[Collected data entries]
═══

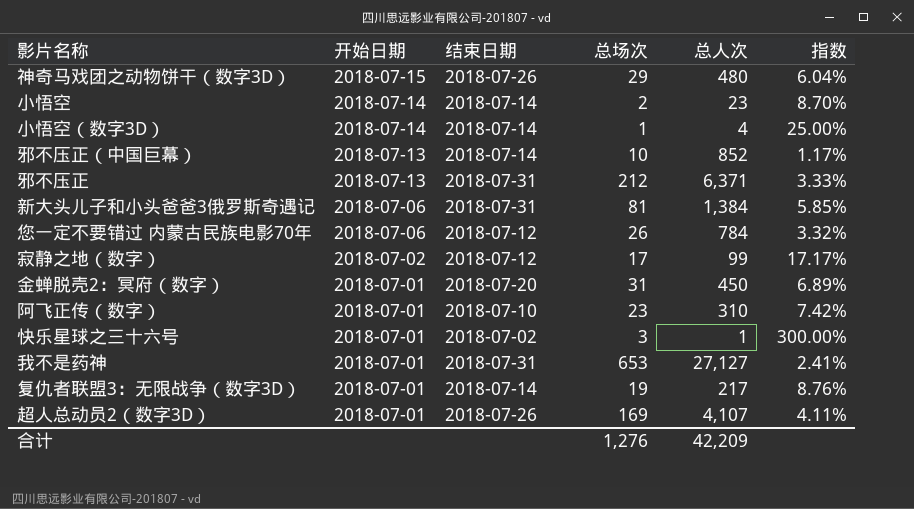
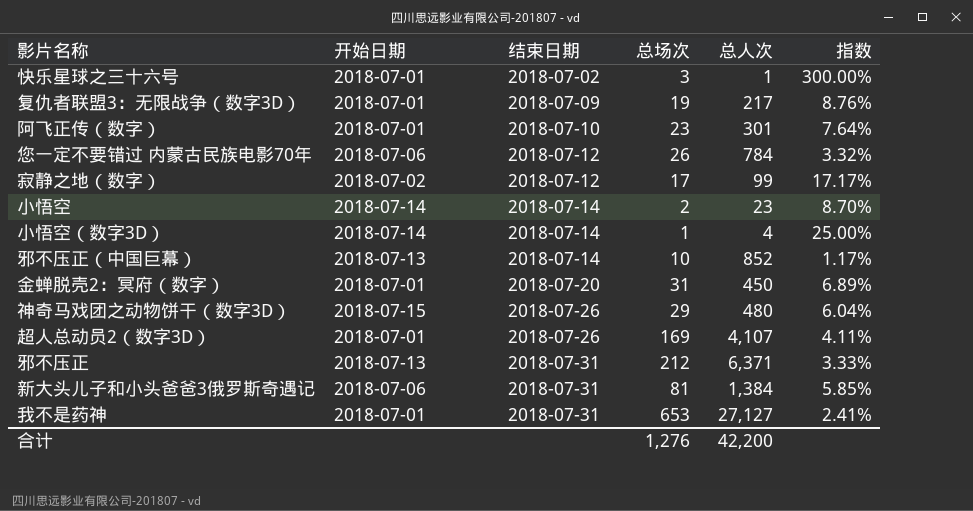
row order: 开始日期 descending -> 结束日期 ascending
复仇者联盟3：无限战争（数字3D） | 结束日期: 2018-07-14 -> 2018-07-09
阿飞正传（数字） | 总人次: 310 -> 301
阿飞正传（数字） | 指数: 7.42% -> 7.64%
合计 | 总人次: 42,209 -> 42,200

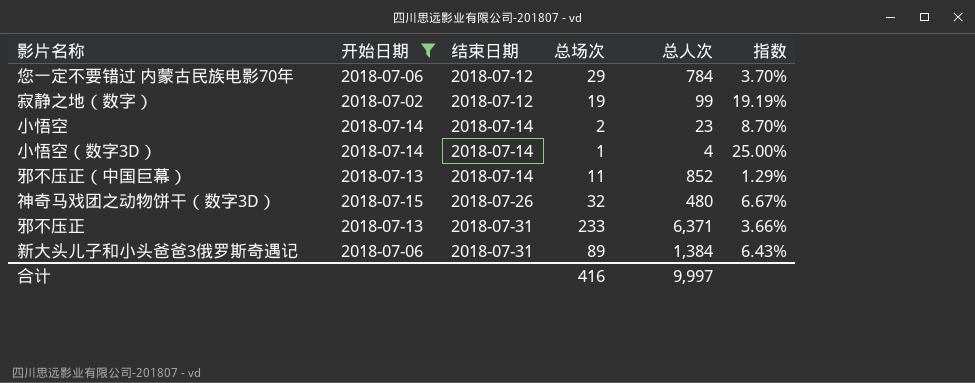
filter: none -> 开始日期 != 2018-07-01
您一定不要错过 内蒙古民族电影70年 | 总场次: 26 -> 29
您一定不要错过 内蒙古民族电影70年 | 指数: 3.32% -> 3.70%
寂静之地（数字） | 总场次: 17 -> 19
寂静之地（数字） | 指数: 17.17% -> 19.19%
邪不压正（中国巨幕） | 总场次: 10 -> 11
邪不压正（中国巨幕） | 指数: 1.17% -> 1.29%
神奇马戏团之动物饼干（数字3D） | 总场次: 29 -> 32
神奇马戏团之动物饼干（数字3D） | 指数: 6.04% -> 6.67%
邪不压正 | 总场次: 212 -> 233
邪不压正 | 指数: 3.33% -> 3.66%
新大头儿子和小头爸爸3俄罗斯奇遇记 | 总场次: 81 -> 89
新大头儿子和小头爸爸3俄罗斯奇遇记 | 指数: 5.85% -> 6.43%
合计 | 总场次: 1,276 -> 416
合计 | 总人次: 42,200 -> 9,997

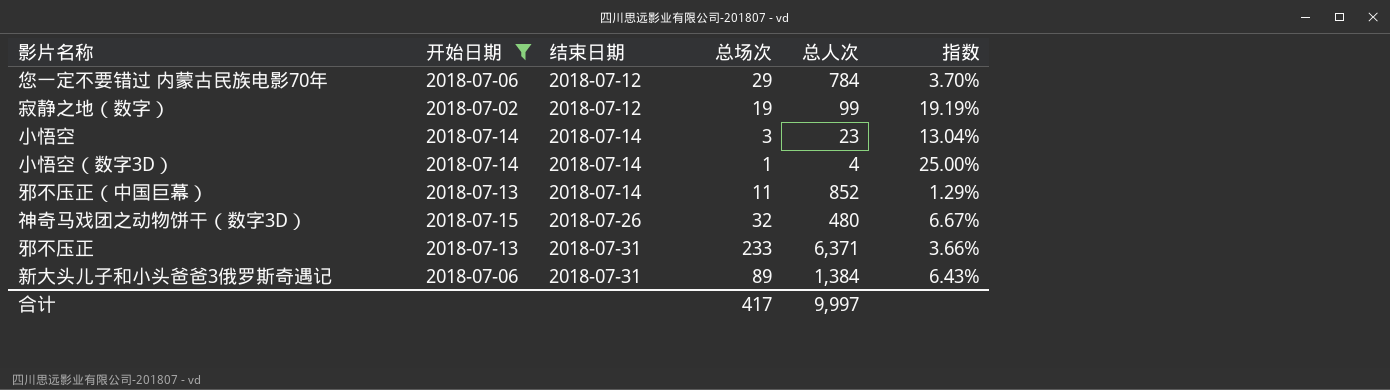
小悟空 | 总场次: 2 -> 3
小悟空 | 指数: 8.70% -> 13.04%
合计 | 总场次: 416 -> 417

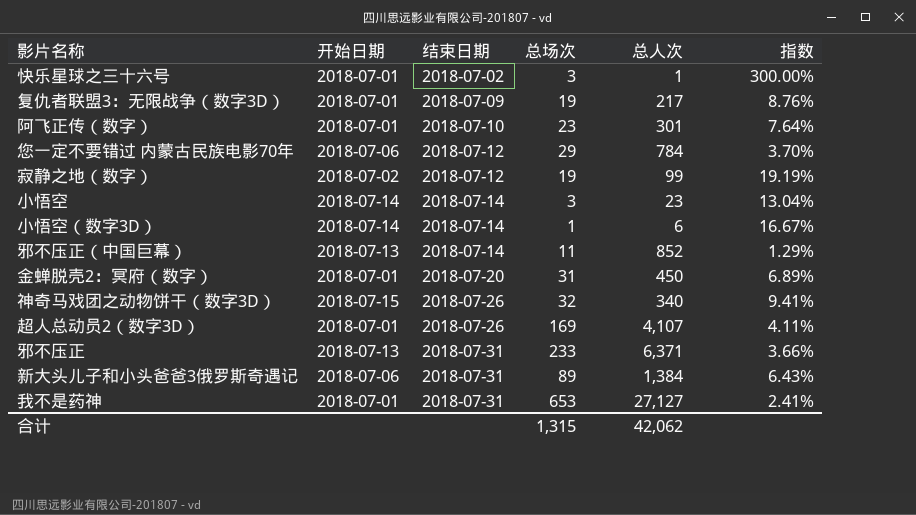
filter: 开始日期 != 2018-07-01 -> none
小悟空（数字3D） | 总人次: 4 -> 6
小悟空（数字3D） | 指数: 25.00% -> 16.67%
神奇马戏团之动物饼干（数字3D） | 总人次: 480 -> 340
神奇马戏团之动物饼干（数字3D） | 指数: 6.67% -> 9.41%
合计 | 总场次: 417 -> 1,315
合计 | 总人次: 9,997 -> 42,062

═══

Repeat each entry precisely as it appears. Leave the pictures out.

row order: 开始日期 descending -> 结束日期 ascending
复仇者联盟3：无限战争（数字3D） | 结束日期: 2018-07-14 -> 2018-07-09
阿飞正传（数字） | 总人次: 310 -> 301
阿飞正传（数字） | 指数: 7.42% -> 7.64%
合计 | 总人次: 42,209 -> 42,200

filter: none -> 开始日期 != 2018-07-01
您一定不要错过 内蒙古民族电影70年 | 总场次: 26 -> 29
您一定不要错过 内蒙古民族电影70年 | 指数: 3.32% -> 3.70%
寂静之地（数字） | 总场次: 17 -> 19
寂静之地（数字） | 指数: 17.17% -> 19.19%
邪不压正（中国巨幕） | 总场次: 10 -> 11
邪不压正（中国巨幕） | 指数: 1.17% -> 1.29%
神奇马戏团之动物饼干（数字3D） | 总场次: 29 -> 32
神奇马戏团之动物饼干（数字3D） | 指数: 6.04% -> 6.67%
邪不压正 | 总场次: 212 -> 233
邪不压正 | 指数: 3.33% -> 3.66%
新大头儿子和小头爸爸3俄罗斯奇遇记 | 总场次: 81 -> 89
新大头儿子和小头爸爸3俄罗斯奇遇记 | 指数: 5.85% -> 6.43%
合计 | 总场次: 1,276 -> 416
合计 | 总人次: 42,200 -> 9,997

小悟空 | 总场次: 2 -> 3
小悟空 | 指数: 8.70% -> 13.04%
合计 | 总场次: 416 -> 417

filter: 开始日期 != 2018-07-01 -> none
小悟空（数字3D） | 总人次: 4 -> 6
小悟空（数字3D） | 指数: 25.00% -> 16.67%
神奇马戏团之动物饼干（数字3D） | 总人次: 480 -> 340
神奇马戏团之动物饼干（数字3D） | 指数: 6.67% -> 9.41%
合计 | 总场次: 417 -> 1,315
合计 | 总人次: 9,997 -> 42,062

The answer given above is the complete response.